Delayed reward computation

slivkins edited this page Sep 13, 2016 · 10 revisions

The reward does not need to be logged explicitly by the Client Library. Instead, it can be computed later by the Decision Service.

Default reward

When no information is logged about the reward or "outcome" of a given experimental unit, a configurable “default reward” is substituted by the Join Service. For example, the absence of a click does not typically get logged explicitly as a specific "no-click" outcome with a specific reward, and the "default reward" is used instead.

The default value for the "default reward" is 0. To change it, open the ASA join query in your Decision Service deployment (see this Wiki page). Look for the line

WHEN observation IS NULL THEN 0 -- default cost

and change 0 to the appropriate number.

Complex outcomes

The "outcome" of an experimental unit can consist of one or more "fragments", and the reward can be defined as a function of these fragments. The exact reward definition may be not fully known in advance, or may change in the future. Then it is possible to log all pertinent outcome fragments (see this Wiki page for details and limitations), and compute the reward later in the Join Service.

To compute the reward, open the ASA join query in your Decision Service deployment, look for the line

ELSE -observation.v -- insert custom reward function using ASA SQL, JavaScript or AzureML

and change -observation.v to a valid expression in the ASA query language.
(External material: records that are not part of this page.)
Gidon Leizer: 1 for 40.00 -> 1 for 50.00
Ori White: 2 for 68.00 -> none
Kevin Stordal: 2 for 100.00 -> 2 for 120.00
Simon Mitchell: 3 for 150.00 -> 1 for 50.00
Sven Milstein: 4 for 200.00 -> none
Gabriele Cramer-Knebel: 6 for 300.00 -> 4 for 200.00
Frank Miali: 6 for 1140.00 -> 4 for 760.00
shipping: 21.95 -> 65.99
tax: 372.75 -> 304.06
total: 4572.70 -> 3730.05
For a concrete example, suppose the logged outcome includes numerical properties P and B, and the reward is defined as A+B. Then -observation.v should be changed to observation.v.A + observation.v.B.

Not all reward definitions are expressable in the ASA query language. Please contact us if you run into this limitation, there are ways to sidestep it and we may be able to help.

Reward can depend on context and/or action

The reward can also depend on the context and/or the chosen action. Often neither is available when the reward is logged. Instead, the pertinent outcome can be logged, and reward can be computed later by the Join Service much like in the previous example. For concreteness, suppose the context includes a numerical feature F, the chosen action is just a number N, the logged outcome is a tuple which includes a numerical property P, and the reward is defined as F+N+P. Then -observation.v should be changed to observation.v.P + interaction.a + interaction.c.F.